OPMERKING: Over het algemeen volstaan twee gezonde flessen, hoewel er meer nodig kan zijn voor sommige kruisingsculturen. - Verzamel na twee dagen ~ 100 tot 300 vrouwtjes (die op dit moment 0 tot 2 dagen oud zijn) uit de flessen. De vrouwtjes hoeven geen maagden te zijn. Voeg een beetje gistpasta toe aan de zijkant van een flacon en plaats 30 vrouwtjes en 10 tot 15 mannetjes elk in de gegiste flacons. Verouder flacons gedurende twee dagen bij 25 °C.
- Duidelijke volwassen vliegen van gezonde, jonge stam of dwarsculturen. Verouder flessen gedurende twee dagen bij 25 °C.
- Met metafase verrijkte oöcytcollecties.
- Verzamel ~ 100 tot 300 vrouwtjes uit stam- of kruisingsculturen. Voeg een beetje gistpasta toe aan de zijkant van een flacon en plaats elk 30 vrouwtjes (zonder mannetjes toegevoegd) in de gegiste flacons. Verouder flacons gedurende drie tot vijf dagen bij 25 °C.
- Prometaphase-verrijkte oöcytcollecties.

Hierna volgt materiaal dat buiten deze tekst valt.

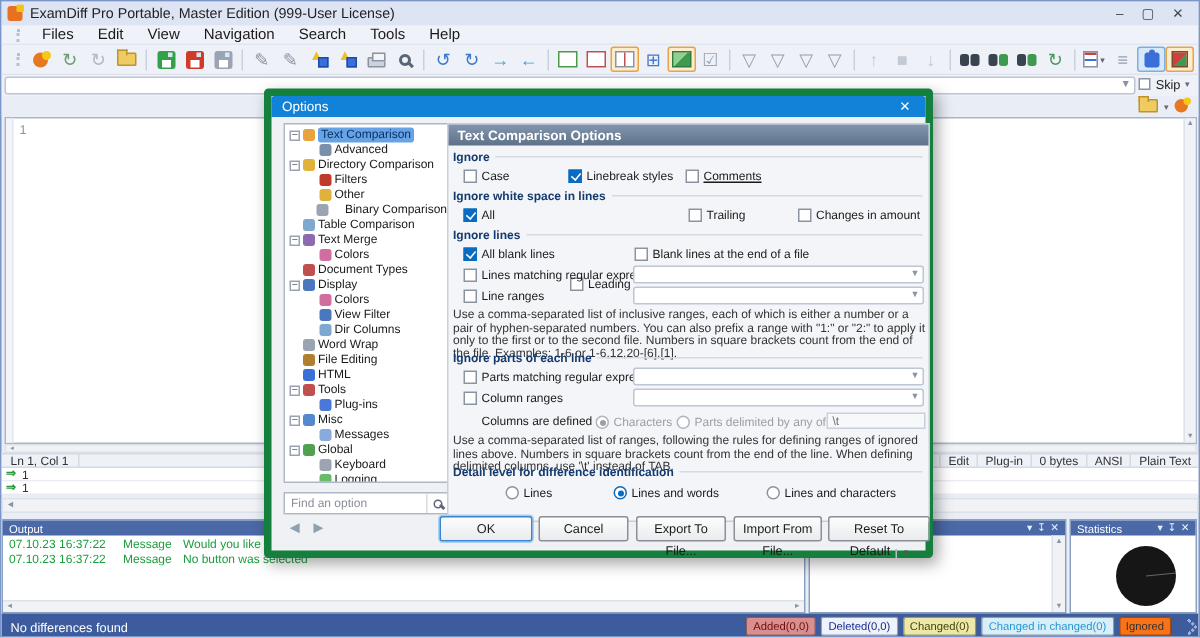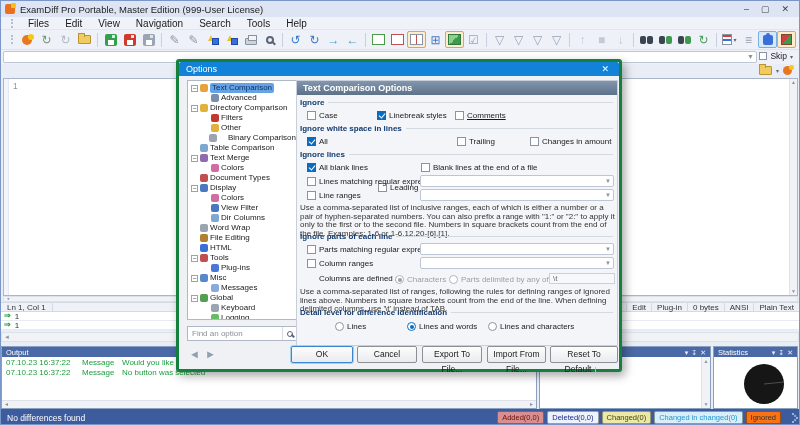--- a/index.html
+++ b/index.html
@@ -120,7 +120,7 @@
   .sgrip{width:8px;height:8px;border-right:2px dotted #9db0d8;border-bottom:2px dotted #9db0d8;transform:rotate(-45deg);margin-right:-4px;}
 
   
-  .dialog{position:absolute;left:175px;top:58px;width:446px;height:313px;background:#f0f1f4;border:3px solid #15803d;border-radius:3px;box-shadow:3px 4px 10px rgba(0,0,0,.35);z-index:30;}
+  .dialog{position:absolute;left:175px;top:58px;width:446px;height:313px;background:#f0f1f4;border:5px solid #15803d;border-radius:3px;box-shadow:3px 4px 10px rgba(0,0,0,.35);z-index:30;}
   .dlg-title{height:14px;background:#1282d8;border-radius:2px 2px 0 0;display:flex;align-items:center;padding:0 7px;}
   .dlg-title .t{color:#fff;font-size:9px;}
   .dlg-close{margin-left:auto;color:#fff;font-size:9px;line-height:14px;padding:0 3px;}

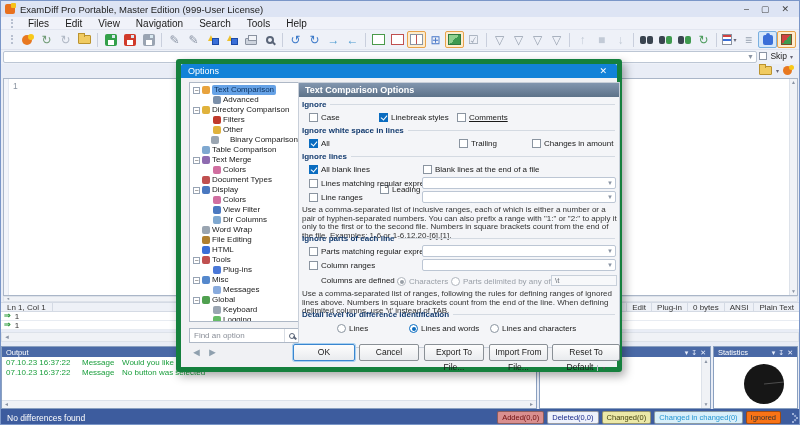--- a/index.html
+++ b/index.html
@@ -682,7 +682,7 @@
           <span class="dot"></span>
           <span class="lb">Lines and words</span>
         </label>
-      <label class="radio" style="left:191px;top:239px;">
+      <label class="radio" style="left:212px;top:239px;">
           <span class="dot"></span>
           <span class="lb">Lines and characters</span>
         </label>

- Oplossingen voorbereiden.
OPMERKING: Oplossingen mogen voor onbepaalde tijd bij kamertemperatuur worden bewaard, tenzij anders vermeld.- Bereid gemodificeerde Robb's Buffer (5x): 500 mM HEPES, 500 mM sucrose, 275 mM natriumacetaat, 200 mM kaliumacetaat, 50 mM glucose, 6 mM magnesiumchloride en 5 mM calciumchloride. Gebruik 10 N 11:8 natriumhydroxide:kaliumhydroxide om de pH op 7,4 te brengen. Steriliseren door filtratie; niet autoclaaf. Bewaren bij -20 °C. Ontdooi indien nodig om ~200 ml 1x Robb's per oöcyt prep te bereiden.
- Fixatie oplossingen.
- Optie #1: Bereid formaldehyde/heptaanfixatie voor. Fixatiebuffer voorbereiden: 1x fosfaatgebufferde zoutoplossing (PBS) plus 150 mM sacharose. Te gebruiken, vers maken met 687,5 μl Fixatie buffer en 312,5 μl 16% formaldehyde per oöcyt prep.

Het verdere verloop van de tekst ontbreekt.